## WHAT YOU SHOULD DO
Begin at the line where "11 | size: 10,315,240 -> 10,351,240" appears and reproduce exactly every line through the end of the data below, both included, skipping pictures.

RECORDS TO PROCESS Block Start

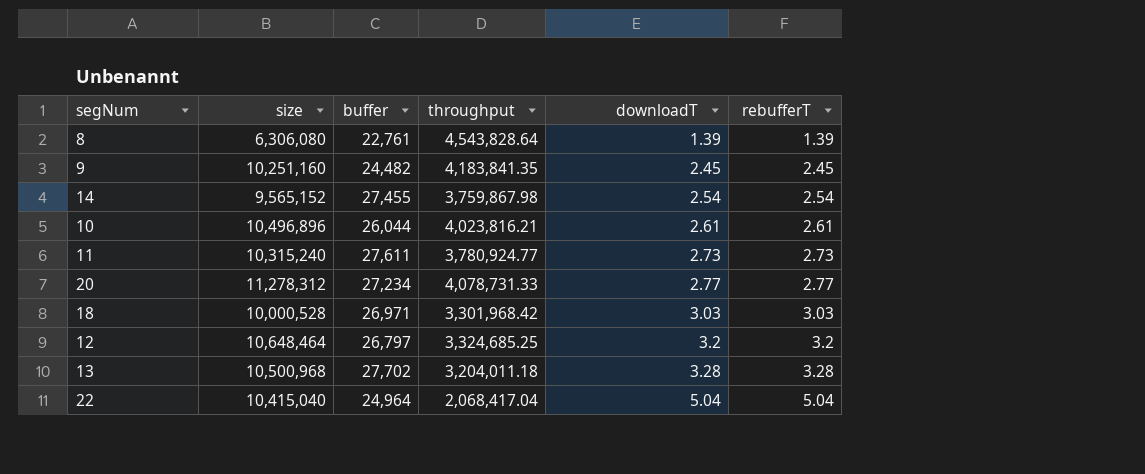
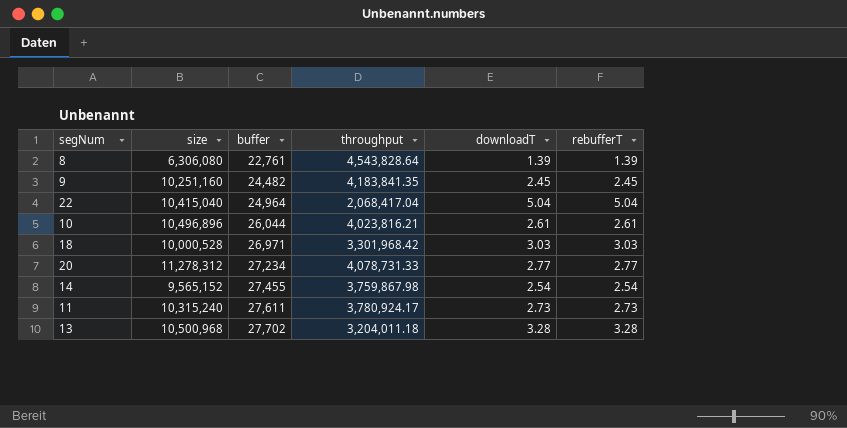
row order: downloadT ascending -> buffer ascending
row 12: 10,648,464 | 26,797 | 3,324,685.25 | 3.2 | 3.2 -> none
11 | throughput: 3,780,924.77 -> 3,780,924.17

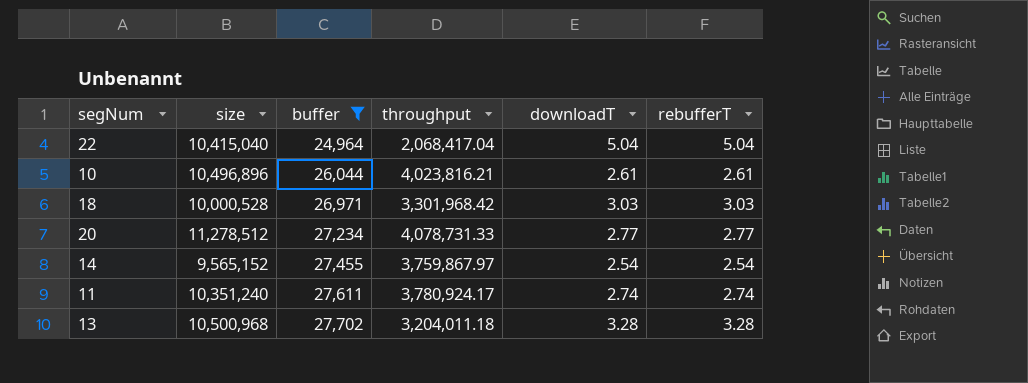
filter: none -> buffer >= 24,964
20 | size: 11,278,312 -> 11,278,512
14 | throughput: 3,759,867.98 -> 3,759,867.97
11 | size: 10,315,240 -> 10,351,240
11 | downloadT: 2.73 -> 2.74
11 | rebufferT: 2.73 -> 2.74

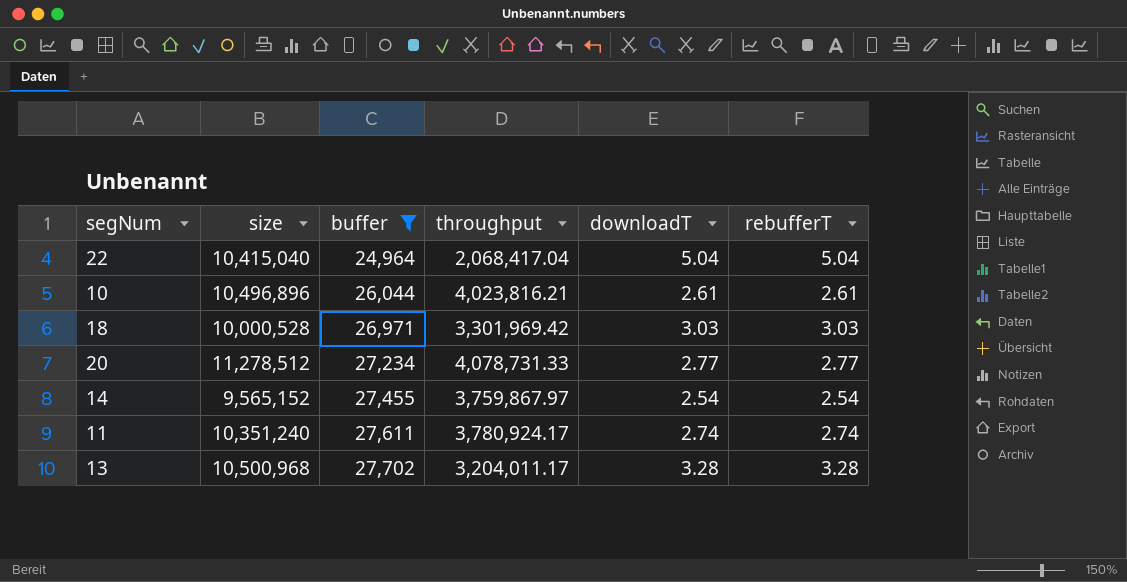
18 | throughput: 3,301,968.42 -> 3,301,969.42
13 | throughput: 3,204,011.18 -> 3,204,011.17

RECORDS TO PROCESS Block End

## ANSWER FOR THIS EXERCISE
11 | size: 10,315,240 -> 10,351,240
11 | downloadT: 2.73 -> 2.74
11 | rebufferT: 2.73 -> 2.74

18 | throughput: 3,301,968.42 -> 3,301,969.42
13 | throughput: 3,204,011.18 -> 3,204,011.17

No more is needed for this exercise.